PETITION FOR REVIEW OF A DECISION
OF THE WORKERS' COMPENSATION BOARD
ACTION NO. WC-91-039972, WC-91-015781, WC-90-016772
HURSHEL FLEMING;
WILLIAM WINDCHY;
SUN GLO CORPORATION;
TROJAN MINING, INC.;
HON. DONNA TERRY, Chief
Administrative Law Judge
APPELLEES
OPINION
REVERSING AND REMANDING
** ** ** ** **
BEFORE:
KNOPF, KNOX, AND SCHRODER, JUDGES.
KNOX, JUDGE:
In their petition for review of a decision of the
Workers’ Compensation Board (Board), appellants argue the Board
exceeded its authority in reviewing, reversing and remanding a
decision of the Administrative Law Judge (ALJ).
Although we do
not believe the Board exceeded the proper scope of review, having
examined the record and applicable law, we reverse.
The underlying facts and procedural history of this
matter have been thoroughly set forth in Fleming v.
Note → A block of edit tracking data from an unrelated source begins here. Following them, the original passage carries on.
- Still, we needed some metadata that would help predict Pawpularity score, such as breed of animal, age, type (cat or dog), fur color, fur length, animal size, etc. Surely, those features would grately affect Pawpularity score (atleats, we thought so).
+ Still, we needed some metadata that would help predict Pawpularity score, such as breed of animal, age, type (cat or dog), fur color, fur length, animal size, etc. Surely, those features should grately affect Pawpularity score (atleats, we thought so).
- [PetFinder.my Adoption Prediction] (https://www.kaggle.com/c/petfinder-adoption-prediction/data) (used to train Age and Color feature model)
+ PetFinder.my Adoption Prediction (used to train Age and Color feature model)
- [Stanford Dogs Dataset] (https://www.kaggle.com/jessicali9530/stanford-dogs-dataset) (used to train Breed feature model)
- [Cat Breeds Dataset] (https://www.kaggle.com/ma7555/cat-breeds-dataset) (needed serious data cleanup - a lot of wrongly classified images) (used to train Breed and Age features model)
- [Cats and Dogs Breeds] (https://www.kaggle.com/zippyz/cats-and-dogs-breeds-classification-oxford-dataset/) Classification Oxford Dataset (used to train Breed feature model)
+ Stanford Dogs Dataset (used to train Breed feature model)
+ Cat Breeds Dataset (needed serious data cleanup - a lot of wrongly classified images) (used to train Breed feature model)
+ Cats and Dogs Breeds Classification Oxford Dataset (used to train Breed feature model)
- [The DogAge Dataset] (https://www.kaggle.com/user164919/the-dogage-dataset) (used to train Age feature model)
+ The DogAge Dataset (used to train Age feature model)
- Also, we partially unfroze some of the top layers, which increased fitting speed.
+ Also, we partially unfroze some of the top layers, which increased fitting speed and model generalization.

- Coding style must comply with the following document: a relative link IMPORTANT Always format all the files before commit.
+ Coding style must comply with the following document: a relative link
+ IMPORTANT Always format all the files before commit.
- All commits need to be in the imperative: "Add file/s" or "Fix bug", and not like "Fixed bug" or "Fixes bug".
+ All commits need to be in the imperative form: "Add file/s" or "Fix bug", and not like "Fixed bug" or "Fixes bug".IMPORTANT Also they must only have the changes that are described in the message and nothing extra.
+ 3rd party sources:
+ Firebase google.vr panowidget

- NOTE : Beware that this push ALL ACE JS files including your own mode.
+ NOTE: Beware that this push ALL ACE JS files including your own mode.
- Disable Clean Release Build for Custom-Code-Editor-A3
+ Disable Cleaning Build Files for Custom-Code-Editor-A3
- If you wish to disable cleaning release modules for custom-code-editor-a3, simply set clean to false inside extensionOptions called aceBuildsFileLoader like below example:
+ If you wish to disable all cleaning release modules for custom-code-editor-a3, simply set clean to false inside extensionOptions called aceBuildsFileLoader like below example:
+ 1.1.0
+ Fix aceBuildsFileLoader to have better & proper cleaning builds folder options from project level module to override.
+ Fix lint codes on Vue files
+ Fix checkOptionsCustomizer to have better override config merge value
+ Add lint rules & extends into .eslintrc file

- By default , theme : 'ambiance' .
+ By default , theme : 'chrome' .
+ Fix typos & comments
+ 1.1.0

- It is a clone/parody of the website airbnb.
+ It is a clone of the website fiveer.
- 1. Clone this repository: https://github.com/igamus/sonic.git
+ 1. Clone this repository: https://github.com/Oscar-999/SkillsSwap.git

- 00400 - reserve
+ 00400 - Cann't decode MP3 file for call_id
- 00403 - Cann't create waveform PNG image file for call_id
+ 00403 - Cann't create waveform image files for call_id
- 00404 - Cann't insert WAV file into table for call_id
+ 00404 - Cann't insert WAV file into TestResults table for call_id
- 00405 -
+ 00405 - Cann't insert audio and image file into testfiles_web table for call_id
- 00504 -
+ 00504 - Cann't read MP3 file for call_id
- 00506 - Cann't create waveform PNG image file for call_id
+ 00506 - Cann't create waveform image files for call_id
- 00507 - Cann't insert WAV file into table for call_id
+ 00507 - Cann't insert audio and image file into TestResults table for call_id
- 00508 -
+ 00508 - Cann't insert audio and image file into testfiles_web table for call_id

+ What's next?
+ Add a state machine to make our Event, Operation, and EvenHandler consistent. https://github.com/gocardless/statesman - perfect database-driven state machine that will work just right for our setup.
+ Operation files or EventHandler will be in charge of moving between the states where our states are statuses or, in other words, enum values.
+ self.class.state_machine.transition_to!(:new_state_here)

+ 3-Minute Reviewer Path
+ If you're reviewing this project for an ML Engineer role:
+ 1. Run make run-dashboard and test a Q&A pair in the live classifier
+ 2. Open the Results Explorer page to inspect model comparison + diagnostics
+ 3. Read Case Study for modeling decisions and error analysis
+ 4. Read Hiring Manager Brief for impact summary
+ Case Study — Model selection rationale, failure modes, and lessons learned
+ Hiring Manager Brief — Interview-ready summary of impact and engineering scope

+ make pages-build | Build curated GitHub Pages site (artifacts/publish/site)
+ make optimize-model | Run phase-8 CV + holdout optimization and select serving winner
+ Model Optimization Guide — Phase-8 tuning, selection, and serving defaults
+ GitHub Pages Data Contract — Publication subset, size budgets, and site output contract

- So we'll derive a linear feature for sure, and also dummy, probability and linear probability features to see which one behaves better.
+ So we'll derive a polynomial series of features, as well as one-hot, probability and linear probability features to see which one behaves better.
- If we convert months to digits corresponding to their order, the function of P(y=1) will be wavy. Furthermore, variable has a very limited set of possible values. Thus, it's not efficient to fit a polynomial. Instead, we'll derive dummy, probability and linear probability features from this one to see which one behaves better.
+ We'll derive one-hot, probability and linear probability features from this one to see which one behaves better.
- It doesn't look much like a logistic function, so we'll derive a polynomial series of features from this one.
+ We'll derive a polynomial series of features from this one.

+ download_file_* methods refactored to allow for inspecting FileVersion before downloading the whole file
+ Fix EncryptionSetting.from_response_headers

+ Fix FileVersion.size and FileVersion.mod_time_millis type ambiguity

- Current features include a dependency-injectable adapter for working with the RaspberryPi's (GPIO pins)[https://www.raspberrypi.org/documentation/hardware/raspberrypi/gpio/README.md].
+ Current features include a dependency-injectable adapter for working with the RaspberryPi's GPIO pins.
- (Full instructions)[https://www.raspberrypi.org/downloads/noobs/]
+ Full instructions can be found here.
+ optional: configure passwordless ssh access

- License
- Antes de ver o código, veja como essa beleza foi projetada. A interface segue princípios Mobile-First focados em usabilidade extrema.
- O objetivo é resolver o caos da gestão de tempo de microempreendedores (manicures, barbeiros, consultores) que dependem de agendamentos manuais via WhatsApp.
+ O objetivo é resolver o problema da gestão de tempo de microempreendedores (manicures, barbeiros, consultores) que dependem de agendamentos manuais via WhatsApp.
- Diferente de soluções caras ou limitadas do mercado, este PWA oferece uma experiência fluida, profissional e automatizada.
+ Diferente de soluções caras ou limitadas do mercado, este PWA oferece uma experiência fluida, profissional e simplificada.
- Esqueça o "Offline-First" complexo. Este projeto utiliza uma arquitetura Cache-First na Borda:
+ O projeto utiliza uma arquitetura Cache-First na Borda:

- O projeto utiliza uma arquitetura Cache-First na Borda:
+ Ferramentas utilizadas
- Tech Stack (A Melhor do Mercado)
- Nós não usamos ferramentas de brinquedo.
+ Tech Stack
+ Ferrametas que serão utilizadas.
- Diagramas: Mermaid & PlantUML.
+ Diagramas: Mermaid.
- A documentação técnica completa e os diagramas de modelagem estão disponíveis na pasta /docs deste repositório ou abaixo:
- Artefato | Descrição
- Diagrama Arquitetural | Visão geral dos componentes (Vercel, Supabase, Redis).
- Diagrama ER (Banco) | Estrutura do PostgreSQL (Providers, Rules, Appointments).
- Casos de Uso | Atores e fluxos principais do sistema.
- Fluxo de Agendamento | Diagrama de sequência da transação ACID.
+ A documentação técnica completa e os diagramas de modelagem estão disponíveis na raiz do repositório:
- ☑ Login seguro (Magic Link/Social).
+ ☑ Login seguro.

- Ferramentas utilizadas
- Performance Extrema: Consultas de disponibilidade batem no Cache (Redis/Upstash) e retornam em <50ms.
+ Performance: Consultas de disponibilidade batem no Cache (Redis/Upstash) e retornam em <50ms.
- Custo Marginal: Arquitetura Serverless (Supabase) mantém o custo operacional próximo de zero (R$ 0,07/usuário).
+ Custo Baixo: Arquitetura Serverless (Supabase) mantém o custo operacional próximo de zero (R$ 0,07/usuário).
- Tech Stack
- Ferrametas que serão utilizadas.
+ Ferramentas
Windchy, Ky.,
953 S.W.2d 604 (1997).
For the sake of simplicity we will
summarize only those facts relevant to the immediate appeal.
On
March 16, 1990, claimant, Hurshel Fleming (Fleming), injured his
back while in the employ of Sun Glo Coal Company (Sun Glo).
For
this injury he received temporary, total disability (TTD)
benefits until August 1990.
Thereafter, he returned to work and
suffered yet another back injury, on April 19, 1991, while in the
employ of Trojan Mining, Inc. (Trojan), Sun Glo’s successor
corporation.
Fleming received TTD benefits until July 1991 and
has not returned to work since that time.
A claim of permanent
total disability benefits was filed on Fleming’s behalf for both
the 1990 and 1991 injuries.
Prior injuries sustained by Fleming
included a 1977 back injury, for which a six percent (6%)
occupational disability was awarded, and a 1988 knee injury, for
which a ten percent (10%) occupational disability was awarded.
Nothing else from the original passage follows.